BEGIN

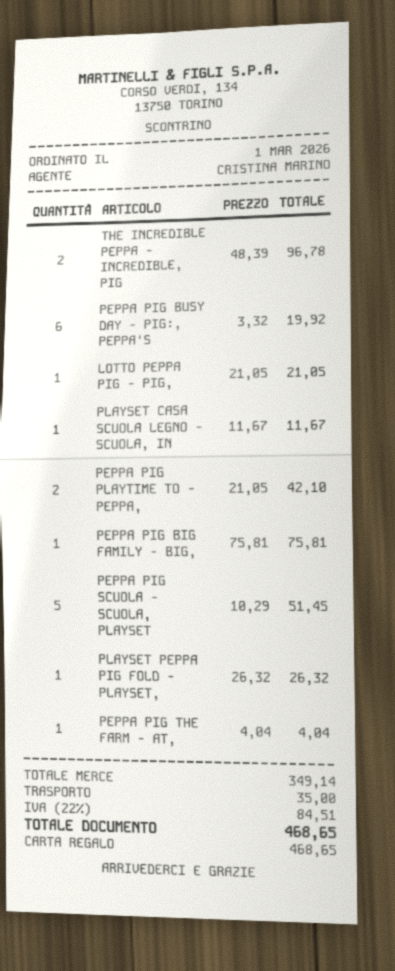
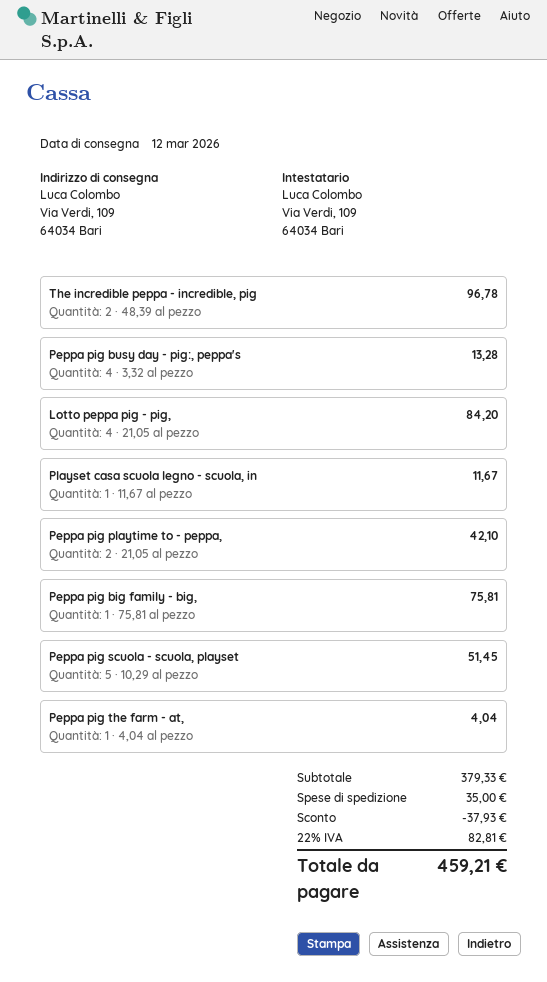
PEPPA PIG BUSY DAY - PIG:, PEPPA'S: 6 x 3.32 = 19.92 -> 4 x 3.32 = 13.28
LOTTO PEPPA PIG - PIG,: 1 x 21.05 = 21.05 -> 4 x 21.05 = 84.20
PLAYSET PEPPA PIG FOLD - PLAYSET,: 1 x 26.32 = 26.32 -> none
subtotal: 349.14 -> 379.33
discount: none -> 37.93
tax: 22% = 84.51 -> 22% = 82.81
total: 468.65 -> 459.21

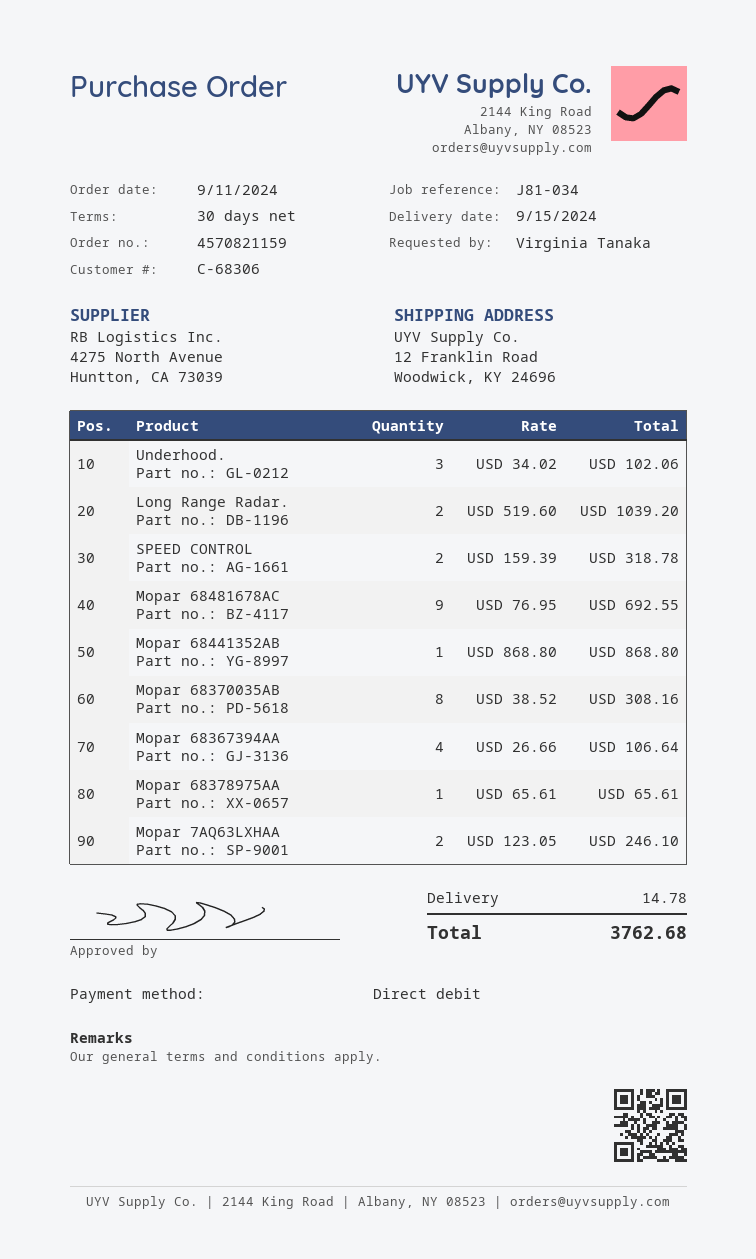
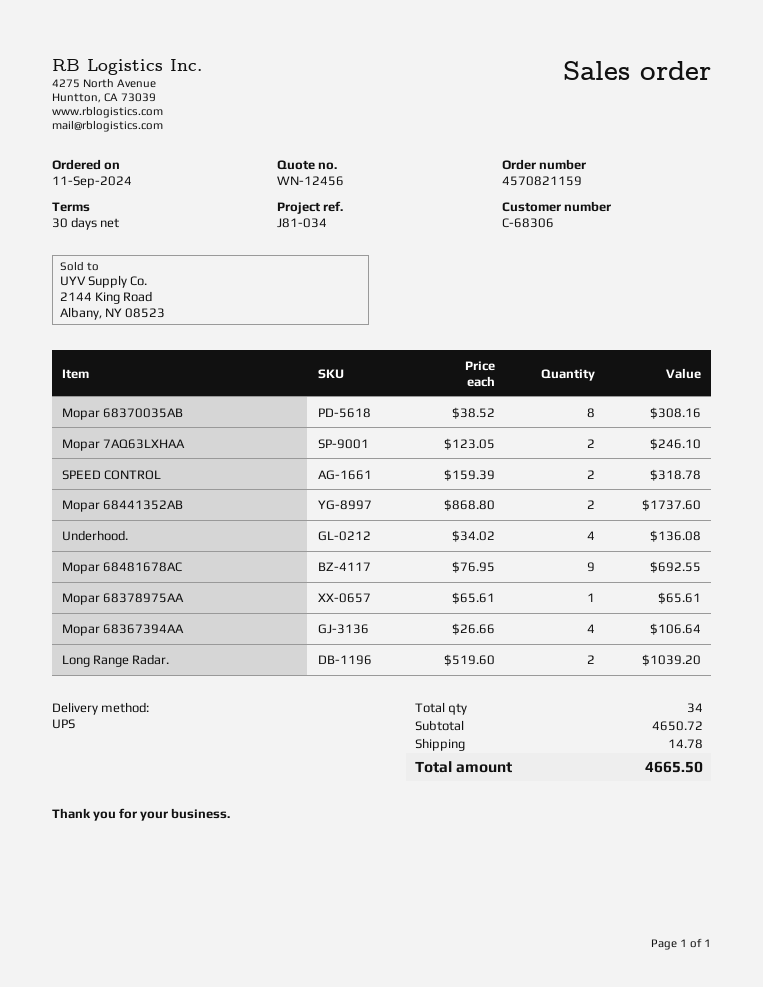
Underhood.: 3 x 34.02 = 102.06 -> 4 x 34.02 = 136.08
Mopar 68441352AB: 1 x 868.80 = 868.80 -> 2 x 868.80 = 1737.60
total: 3762.68 -> 4665.50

END

■ **Your instructions**: All lines of the data that hold "PEPPA" need to be copied.

■ **Answer section**:
PEPPA PIG BUSY DAY - PIG:, PEPPA'S: 6 x 3.32 = 19.92 -> 4 x 3.32 = 13.28
LOTTO PEPPA PIG - PIG,: 1 x 21.05 = 21.05 -> 4 x 21.05 = 84.20
PLAYSET PEPPA PIG FOLD - PLAYSET,: 1 x 26.32 = 26.32 -> none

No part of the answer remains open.